If $\tan x=\dfrac{3}{4}, \pi < x < \dfrac{3 \pi}{2}$, then find the values of $\sin \dfrac{x}{2}, \cos \dfrac{x}{2}$ and $\tan \dfrac{x}{2}$.
Verified
From the above figure we can say that the angle $\dfrac{x}{2}$ lies in second quadrant.
The signs of the trigonometric identities for the angle lies in different quadrants is demonstrated in below image.

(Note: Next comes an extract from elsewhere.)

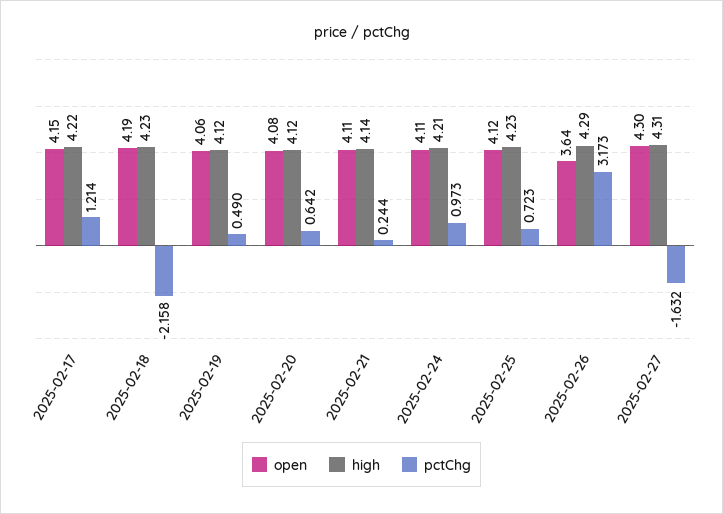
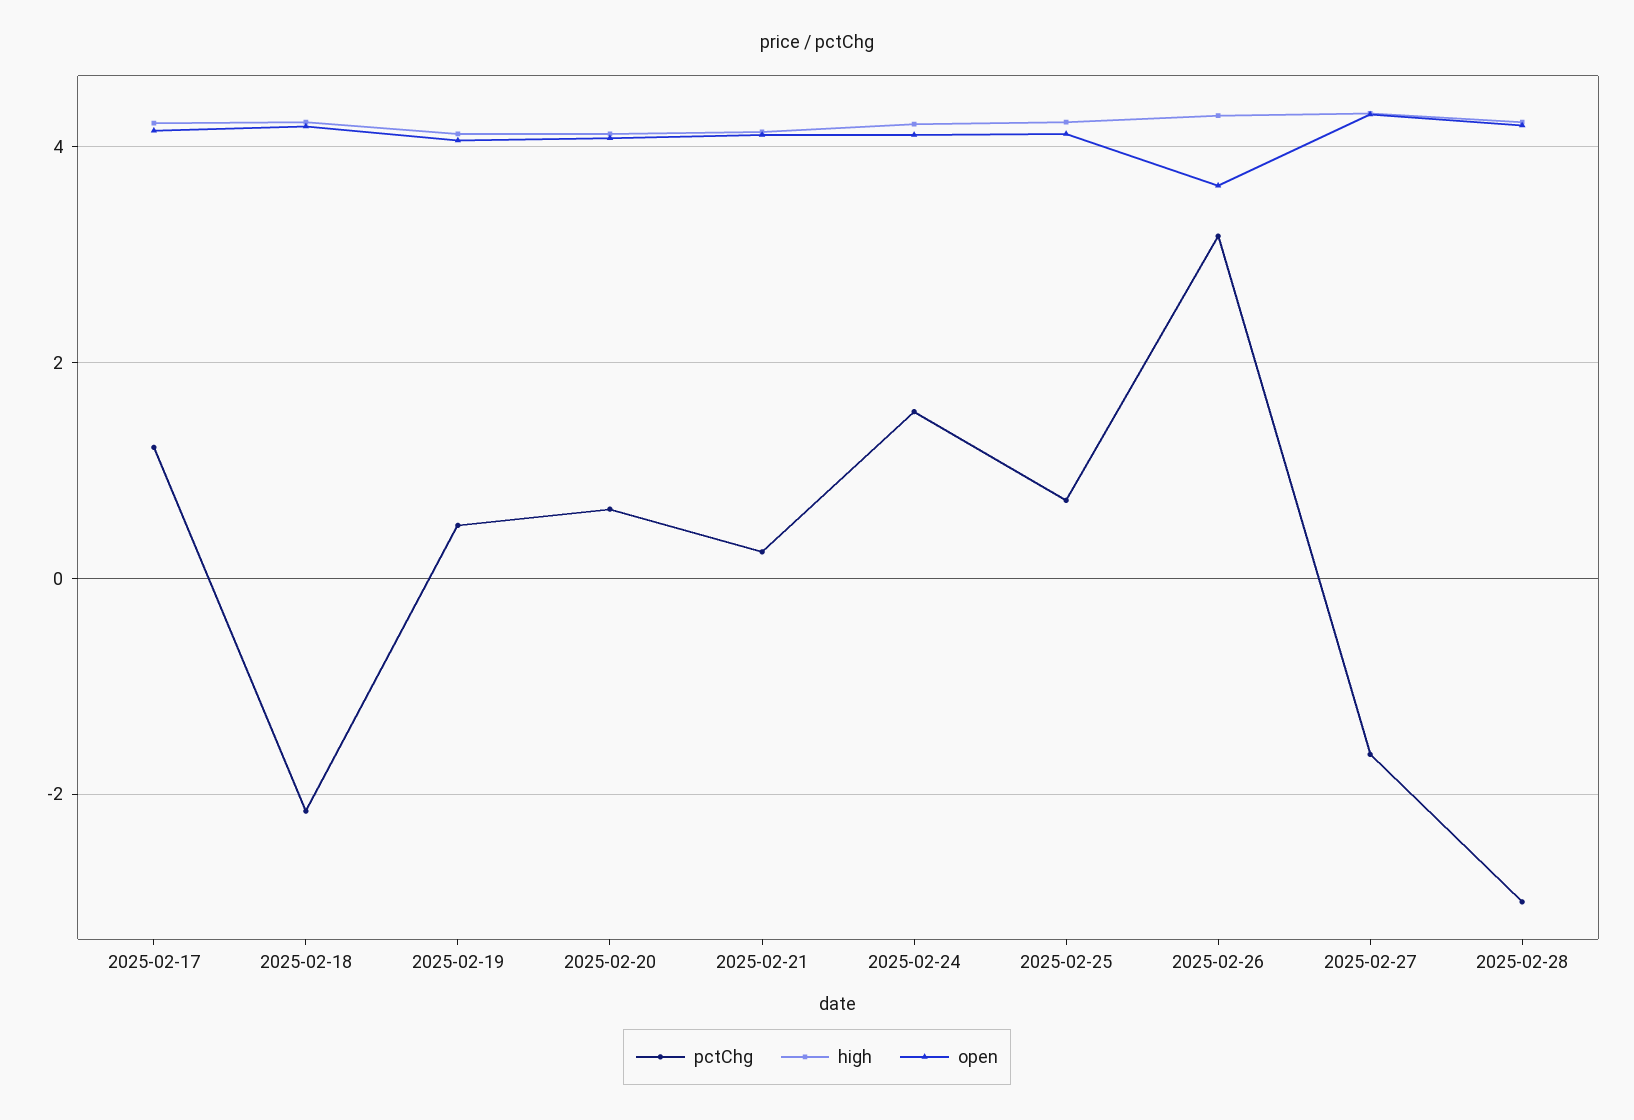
pctChg, 2025-02-24: 0.973 -> 1.6
pctChg, 2025-02-28: none -> -3
high, 2025-02-28: none -> 4.2
open, 2025-02-28: none -> 4.2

Hence the signs of the different trigonometric identities of an angel $\dfrac{x}{2}$ are $\sin \left(\dfrac{x}{2}\right) \rightarrow+v e$
$\cos \left(\dfrac{x}{2}\right) \rightarrow-v e$
$\tan \left(\dfrac{x}{2}\right) \rightarrow-v e$
Now we have $\tan x=\dfrac{3}{4}$
Using the half angle formula $\tan x=\dfrac{2 \tan \left(\dfrac{x}{2}\right)}{1-\tan ^{2}\left(\dfrac{x}{2}\right)}$, then
$\dfrac{2 \tan \left(\dfrac{x}{2}\right)}{1-\tan ^{2}\left(\dfrac{x}{2}\right)}=\dfrac{3}{4}$
$8 \tan \left(\dfrac{x}{2}\right)=3-3 \tan ^{2}\left(\dfrac{x}{2}\right)$
$3 \tan ^{2}\left(\dfrac{x}{2}\right)+8 \tan \left(\dfrac{x}{2}\right)-3=0$
Solving the above quadratic equation. $3 \tan ^{2}\left(\dfrac{x}{2}\right)+8 \tan \left(\dfrac{x}{2}\right)-3=0$
$3 \tan ^{2}\left(\dfrac{x}{2}\right)+9 \tan \left(\dfrac{x}{2}\right)-\tan \left(\dfrac{x}{2}\right)-3=0$
$3 \tan \left(\dfrac{x}{2}\right)\left[\tan \left(\dfrac{x}{2}\right)+3\right]-1\left[\tan \left(\dfrac{x}{2}\right)+3\right]=0$
$\left(3 \tan \left(\dfrac{x}{2}\right)-1\right)\left(\tan \left(\dfrac{x}{2}\right)+3\right)=0$
Here we get the values of $\tan \left(\dfrac{x}{2}\right)$ as $\dfrac{1}{3}$ which is not acceptable because the angle $\dfrac{x}{2}$ lies in second quadrant then the value of $\tan \left(\dfrac{x}{2}\right)$ should be $-v e .$ So, the value of $\tan \left(\dfrac{x}{2}\right)$ is taken as $-3$. $\therefore \tan \left(\dfrac{x}{2}\right)=-3$ for $\dfrac{\pi}{2}<\dfrac{x}{2}<\dfrac{3 \pi}{4}$
Now from the formulas $\cos x=\dfrac{1}{\sec x}$ and $\sec ^{2} x-\tan ^{2} x=1$ we are finding the value of $\cos \left(\dfrac{x}{2}\right)$. So,
$\cos \left(\dfrac{x}{2}\right)=\dfrac{1}{\sec \left(\dfrac{x}{2}\right)}$
From the formula $\sec ^{2} x-\tan ^{2} x=1$ substituting $\sec x=\sqrt{1+\tan ^{2} x}$ in the above equation, then we have
$\cos \left(\dfrac{x}{2}\right)=\dfrac{1}{\sqrt{1+\tan ^{2}\left(\dfrac{x}{2}\right)}}$
$=\dfrac{1}{\sqrt{1+(-3)^{2}}}$
$=\dfrac{1}{\sqrt{10}}$
But $\cos \left(\dfrac{x}{2}\right)=-\dfrac{1}{\sqrt{10}}$ for $\dfrac{\pi}{2}<\dfrac{x}{2}<\dfrac{3 \pi}{4}$
We have the relation between $\sin x, \cos x, \tan x$ as $\sin x=\tan x \times \cos x$, so
$\sin \left(\dfrac{x}{2}\right)=\tan \left(\dfrac{x}{2}\right) \times \cos \left(\dfrac{x}{2}\right)$
$=-3 \times\left(-\dfrac{1}{\sqrt{10}}\right)$
$=\dfrac{3}{\sqrt{10}}$
Hence $\sin \left(\dfrac{x}{2}\right)=\dfrac{3}{\sqrt{10}}$ for $\dfrac{\pi}{2}<\dfrac{x}{2}<\dfrac{3 \pi}{4}$
<b>Note:</b> Make sure that you have found the range of the angle $\dfrac{x}{2}$ and its quadrant. Based on the quadrant of the angle $\dfrac{x}{2}$ find the signs of the all trigonometric ratios. Based on the sign conventions, take the value of $\tan \left(\dfrac{x}{2}\right)$ carefully.